Profiler

The Profiler utility enables you to obtain detailed statistics on the run-time performance of a COBOL application. In Visual COBOL, Profiler is integrated with the IDE.

In order to use Profiler with your applications, you must first enable Profiler in the properties of a project, a build configuration or a file, then compile your project. This causes the Compiler to include code in your programs that produces performance statistics about each paragraph of the programs each time you run the application. To produce Profiler reports, you need to create a run configuration that has Profiler enabled, and then execute the application with it.

If a program contains no paragraphs, no report is produced for it.

The performance statistics produced by Profiler for that run of your application are saved in one or more files called program-name.ipf where program-name is the name of the program that was run. If an executable file is produced, then program-name is the first entry point name in the executable file. These performance statistics are in compact form and you use Profiler to convert them to a readable format saved as one or more .prf files.
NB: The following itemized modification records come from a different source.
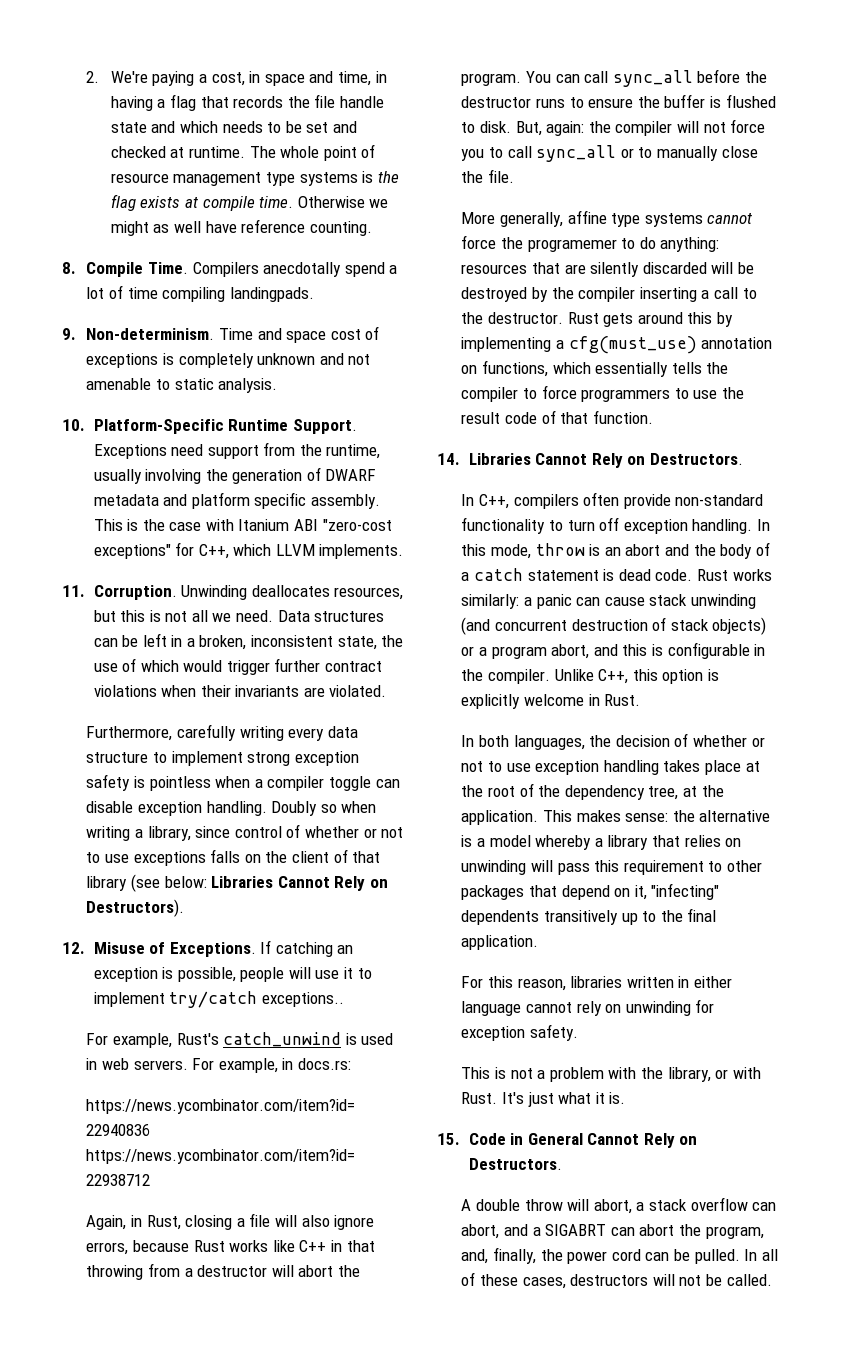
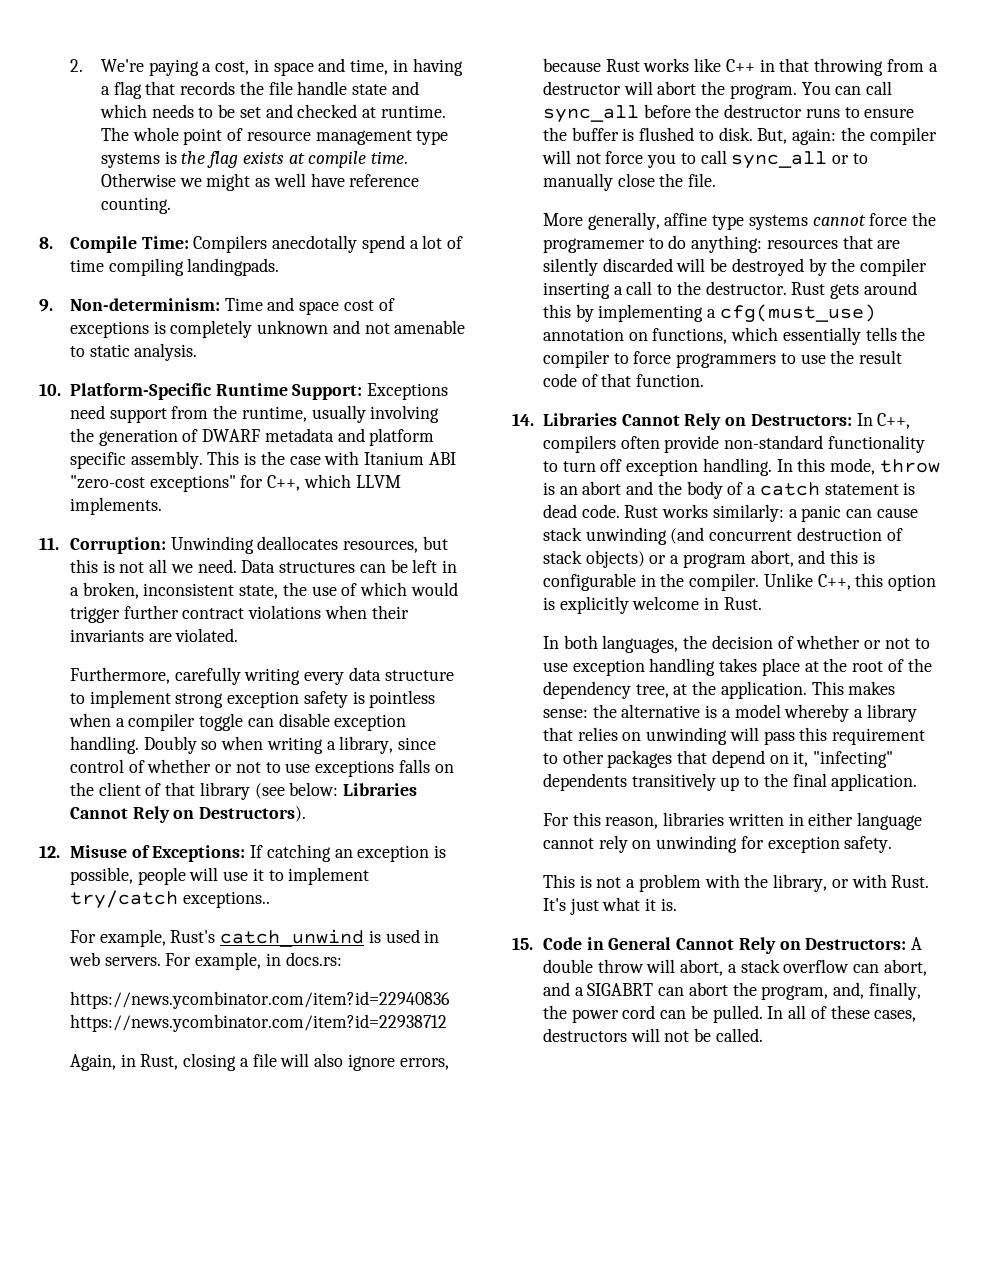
- 8. Compile Time. Compilers anecdotally spend a lot of time compiling landingpads.
+ 8. Compile Time: Compilers anecdotally spend a lot of time compiling landingpads.
- 9. Non-determinism. Time and space cost of exceptions is completely unknown and not amenable to static analysis.
+ 9. Non-determinism: Time and space cost of exceptions is completely unknown and not amenable to static analysis.
- 10. Platform-Specific Runtime Support. Exceptions need support from the runtime, usually involving the generation of DWARF metadata and platform specific assembly.
+ 10. Platform-Specific Runtime Support: Exceptions need support from the runtime, usually involving the generation of DWARF metadata and platform specific assembly.
- 11. Corruption. Unwinding deallocates resources, but this is not all we need.
+ 11. Corruption: Unwinding deallocates resources, but this is not all we need.
- 12. Misuse of Exceptions. If catching an exception is possible, people will use it to implement try/catch exceptions..
+ 12. Misuse of Exceptions: If catching an exception is possible, people will use it to implement try/catch exceptions..
- 14. Libraries Cannot Rely on Destructors.
- In C++, compilers often provide non-standard functionality to turn off exception handling.
+ 14. Libraries Cannot Rely on Destructors: In C++, compilers often provide non-standard functionality to turn off exception handling.
- 15. Code in General Cannot Rely on Destructors.
- A double throw will abort, a stack overflow can abort, and a SIGABRT can abort the program, and, finally, the power cord can be pulled.
+ 15. Code in General Cannot Rely on Destructors: A double throw will abort, a stack overflow can abort, and a SIGABRT can abort the program, and, finally, the power cord can be pulled.

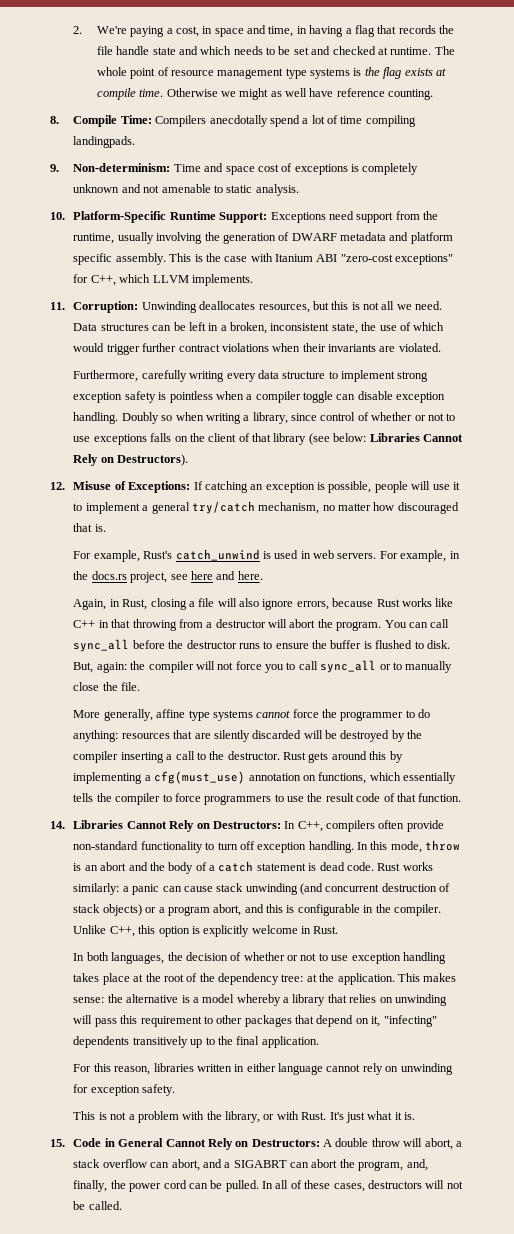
- 12. Misuse of Exceptions: If catching an exception is possible, people will use it to implement try/catch exceptions..
+ 12. Misuse of Exceptions: If catching an exception is possible, people will use it to implement a general try/catch mechanism, no matter how discouraged that is.
- For example, in docs.rs:
- https://news.ycombinator.com/item?id=22940836 https://news.ycombinator.com/item?id=22938712
+ For example, in the docs.rs project, see here and here.
- More generally, affine type systems cannot force the programemer to do anything: resources that are silently discarded will be destroyed by the compiler inserting a call to the destructor.
+ More generally, affine type systems cannot force the programmer to do anything: resources that are silently discarded will be destroyed by the compiler inserting a call to the destructor.
- In both languages, the decision of whether or not to use exception handling takes place at the root of the dependency tree, at the application.
+ In both languages, the decision of whether or not to use exception handling takes place at the root of the dependency tree: at the application.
The Profiler report file, .prf, is created in a subfolder of your project.

The IDE also produces a Profiler report when your project has dependencies on other projects that have profiling enabled. In such cases, the Profiler report file is saved in a subfolder of the project that contains the main program specified in the launch configuration.

Restriction:
  • Profiling does not support nested programs. In particular, it does not work for programs which call the cobsetjmp() and coblongjmp() APIs that are used when calling nested programs.
  • Profiler cannot be used on programs running multiple threads (applies to UNIX environments only).

For information about how to use the Profiler utility from the command line, see Profiler in the General Reference section of this product help.